### PROVIDED DATA
======

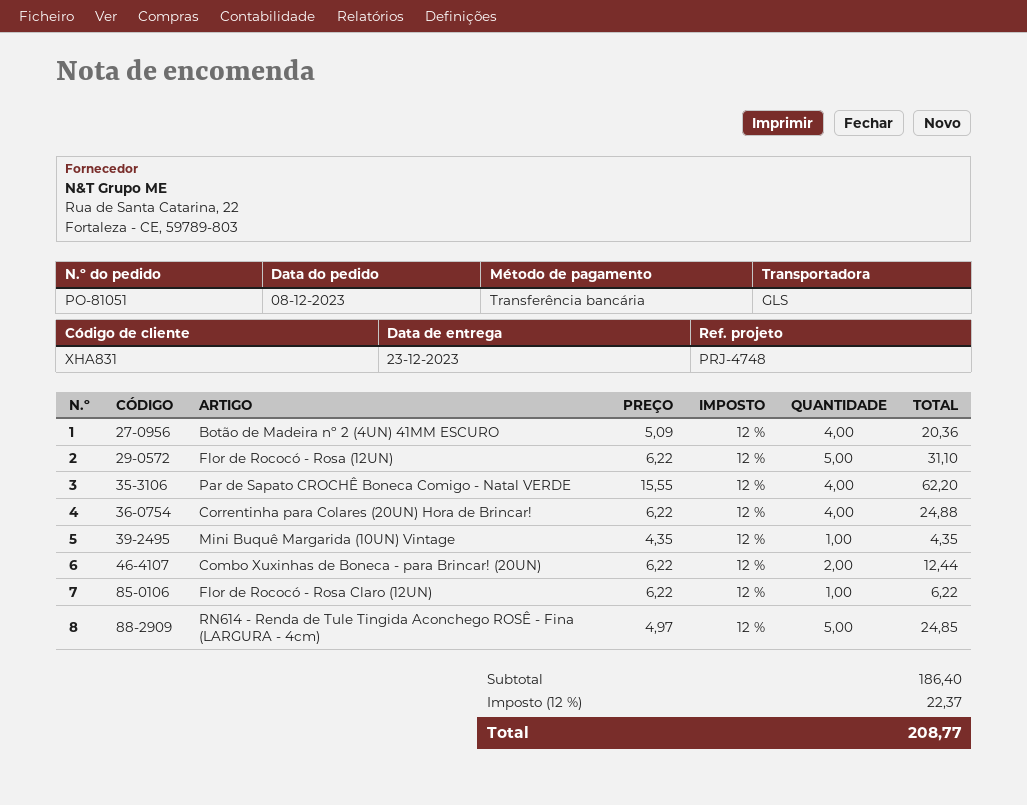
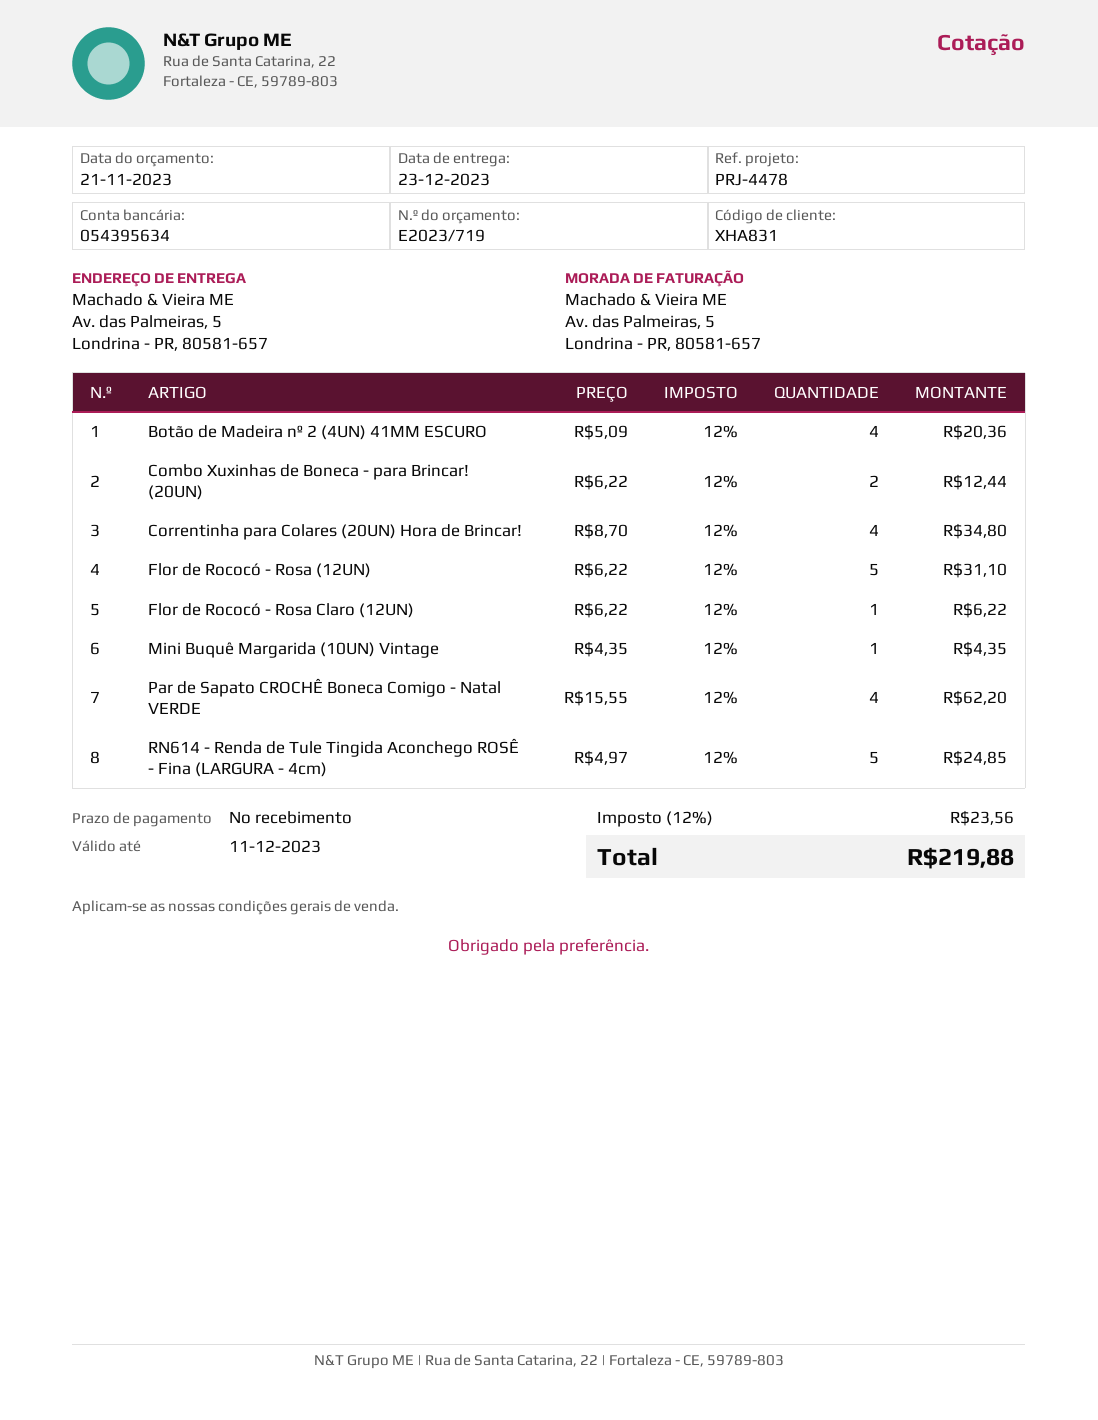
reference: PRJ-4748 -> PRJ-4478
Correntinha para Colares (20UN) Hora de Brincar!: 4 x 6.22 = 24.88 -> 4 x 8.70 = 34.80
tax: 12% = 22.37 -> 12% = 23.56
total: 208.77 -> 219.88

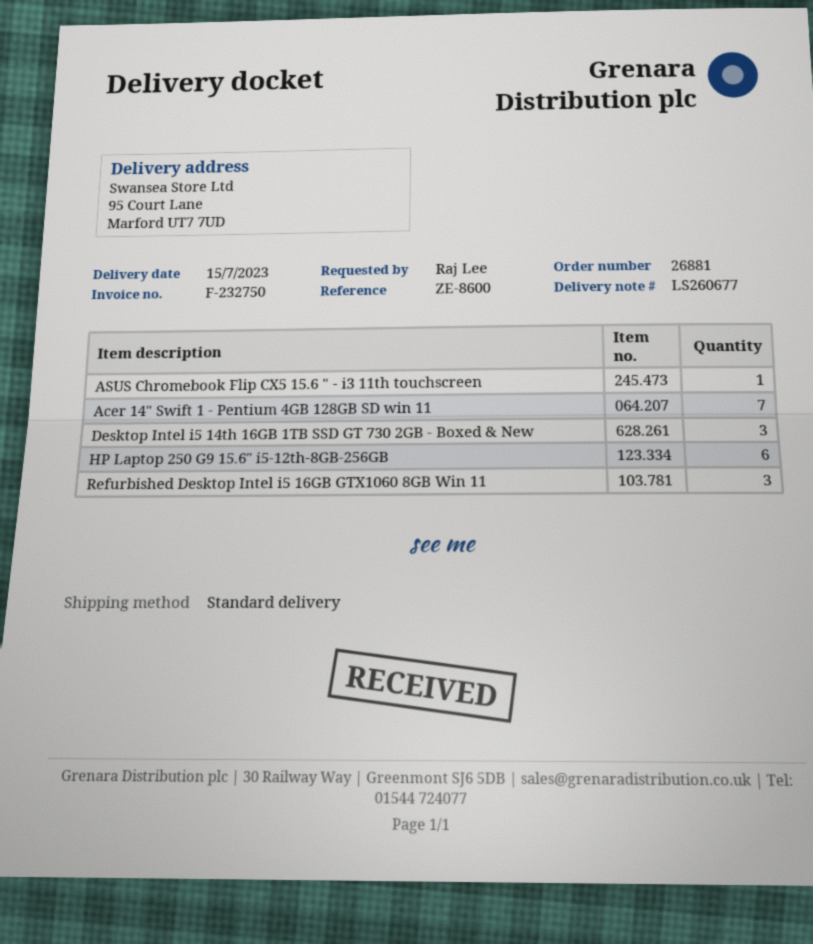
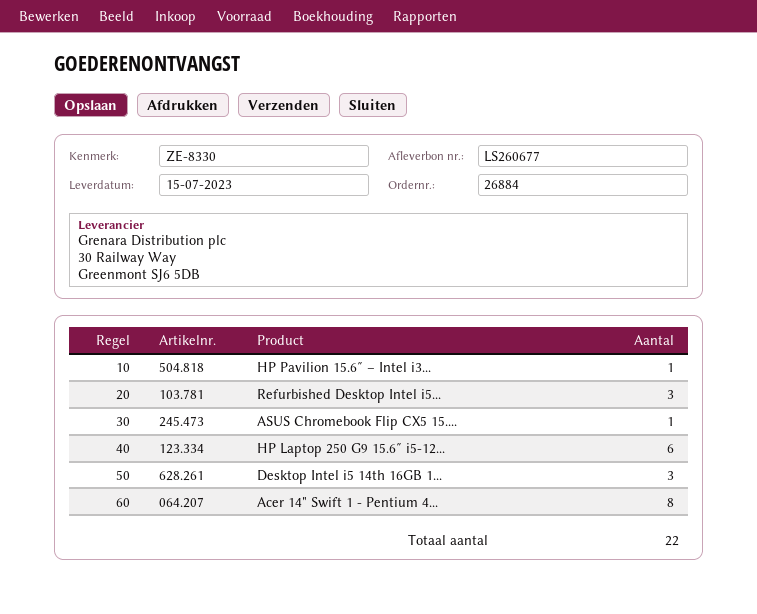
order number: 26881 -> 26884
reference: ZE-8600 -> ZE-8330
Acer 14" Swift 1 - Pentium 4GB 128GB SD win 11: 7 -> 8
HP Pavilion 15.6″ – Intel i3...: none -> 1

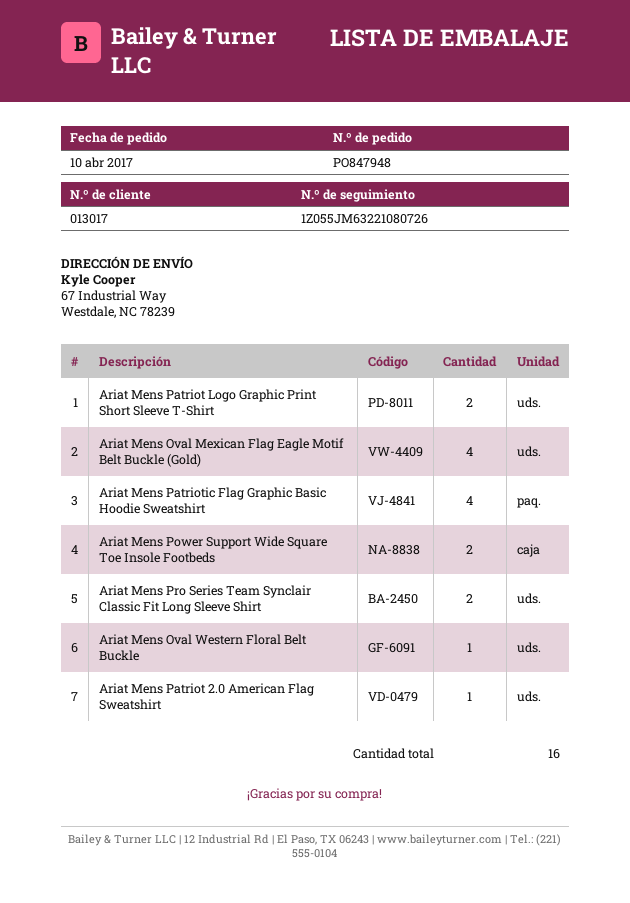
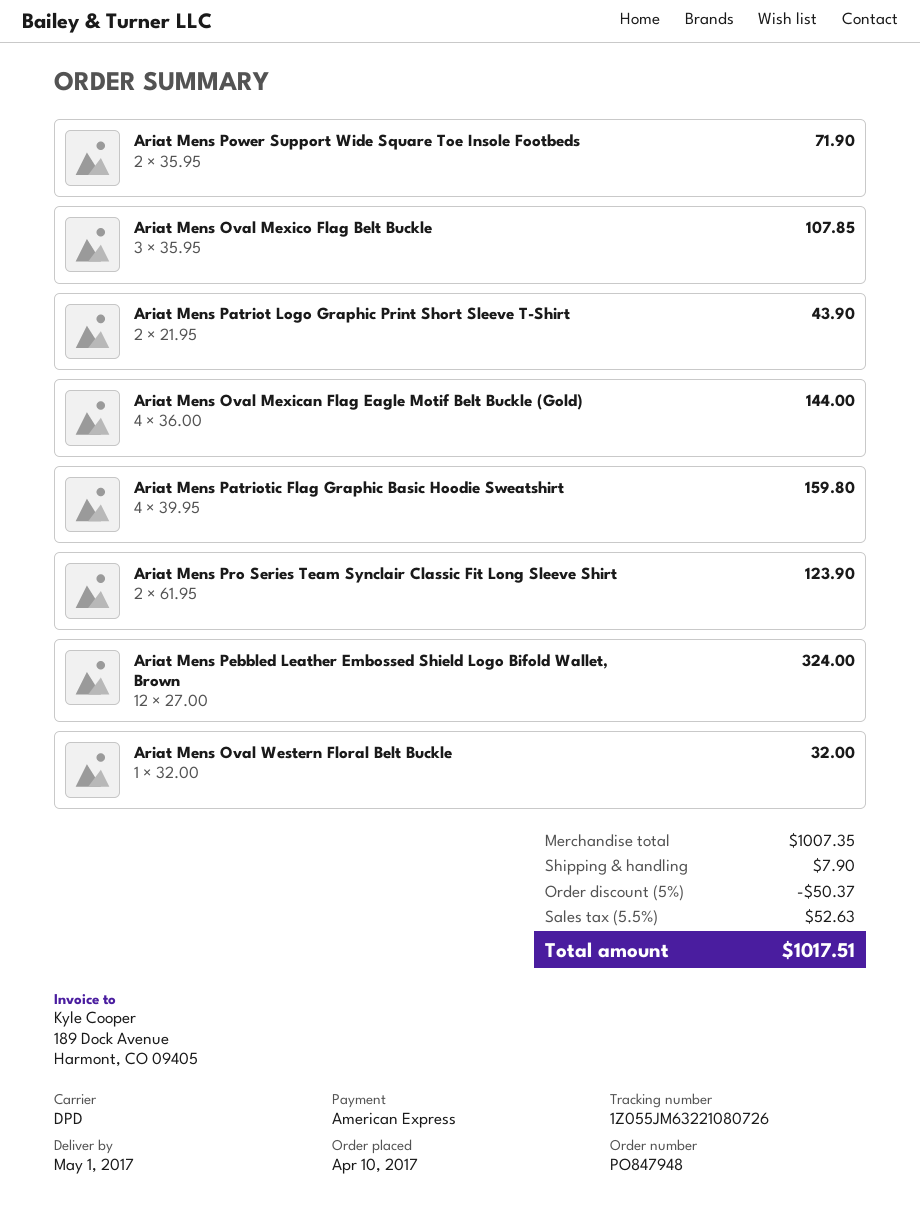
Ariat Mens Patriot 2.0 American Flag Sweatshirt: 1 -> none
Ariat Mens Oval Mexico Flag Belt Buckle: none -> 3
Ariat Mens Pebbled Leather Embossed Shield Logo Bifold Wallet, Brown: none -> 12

======

### PROBLEM TO WORK ON
Please return the lines from the line with "win 11: 7 -> 8" through the last line of the data, both included, exactly, and without pictures.

### RESULT OF THE EXERCISE
Acer 14" Swift 1 - Pentium 4GB 128GB SD win 11: 7 -> 8
HP Pavilion 15.6″ – Intel i3...: none -> 1

Ariat Mens Patriot 2.0 American Flag Sweatshirt: 1 -> none
Ariat Mens Oval Mexico Flag Belt Buckle: none -> 3
Ariat Mens Pebbled Leather Embossed Shield Logo Bifold Wallet, Brown: none -> 12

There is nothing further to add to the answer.